Inspector Trout (Lindsay Anderson regular Peter Jeffrey) figures out the curses thing but doesn’t do much else besides attract unfunny fish-name jokes. Dr. Cotton actually knocks him out to go face Phibes alone. Phibes has an unexplained female assistant named Vulnavia (Virginia North of a James Bond movie and a James Bond knockoff movie). A guy who describes himself as a head-shrinker gets his head crushed by a Halloween III frog mask. Terry-Thomas has a cute role as a doctor who secretly watches snake-charmer films when the housekeeper is away; he bleeds to death but still returned for the sequel.

T-T:

Quality cinematography by Norman Warwick (Tales from the Crypt). Who is Fuest? He went straight from making acclaimed horror films to ABC after-school specials. Gotta check out his Phibes sequel and The Final Programme.

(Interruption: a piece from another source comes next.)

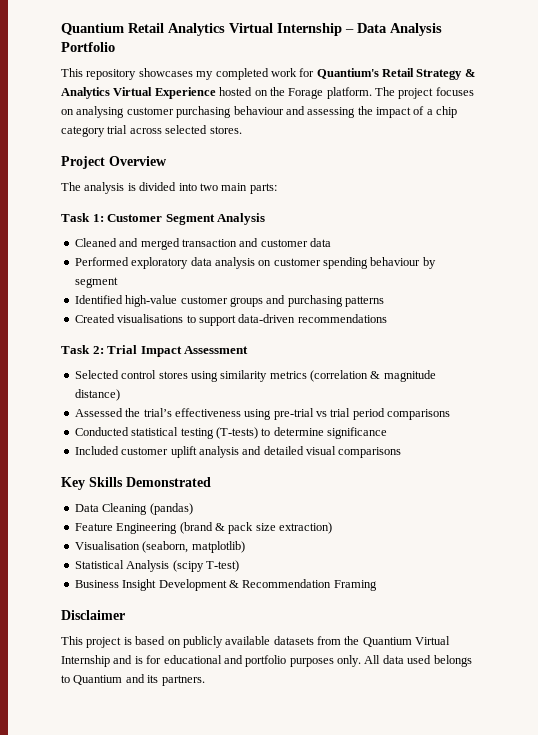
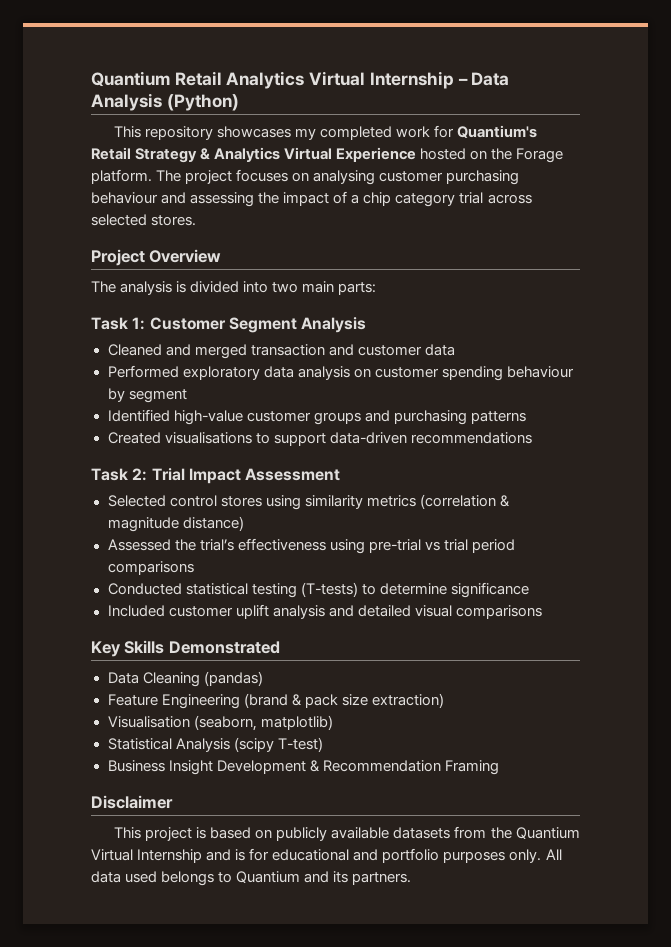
- Quantium Retail Analytics Virtual Internship – Data Analysis Portfolio
+ Quantium Retail Analytics Virtual Internship – Data Analysis (Python)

Amazing locust death (LOL at the full-body smiling-woman sketch):

I know there’s a rule that Italian horrors need a minimum of three titles, but I don’t see why this is mainly known as Black Sunday when The Mask of Satan is its original title and far more descriptive. I believe this is my first Mario Bava movie unless we’re counting Danger: Diabolik on Mystery Science Theater 3000. Fun camerawork, great lighting and atmosphere, and mixed effects (swell zombie makeup vs. rubber bat on a string). Opening titles are unintentially funny (The Mask of Satan, produced by Jolly Films).

Wide-eyed Barbara Steele (of 8 1/2) is the resurrection of a murdered witch from the 1600’s, killed by nailing a devil mask onto her face. In present day, a stumblebum professor (Andrea Checchi, hotel detective of The 1000 Eyes of Dr. Mabuse) pauses between clumsily destroying ancient relics to purposely remove the mask, and then I get confused because the witch is reborn but also has a doppelganger descendant living in the castle next door. The professor gets himself possessed, so his student (John Richardon of Torso and One Million Years B.C.) becomes our hero. He wrestles the devil in a hallway and wins! I’m used to rooting for resurrected ghosts to take revenge on the families of their murderers, but this movie makes it hard, the zombies all rotting and horrid with no vampiric panache. It also takes its Christ vs. Devils thing very seriously, and the townspeople with pitchforks and torches are the good guys.

Anyway, if I ever move into a castle, first thing I’ll do is measure all the walls House of Leaves-style to check for hidden passageways.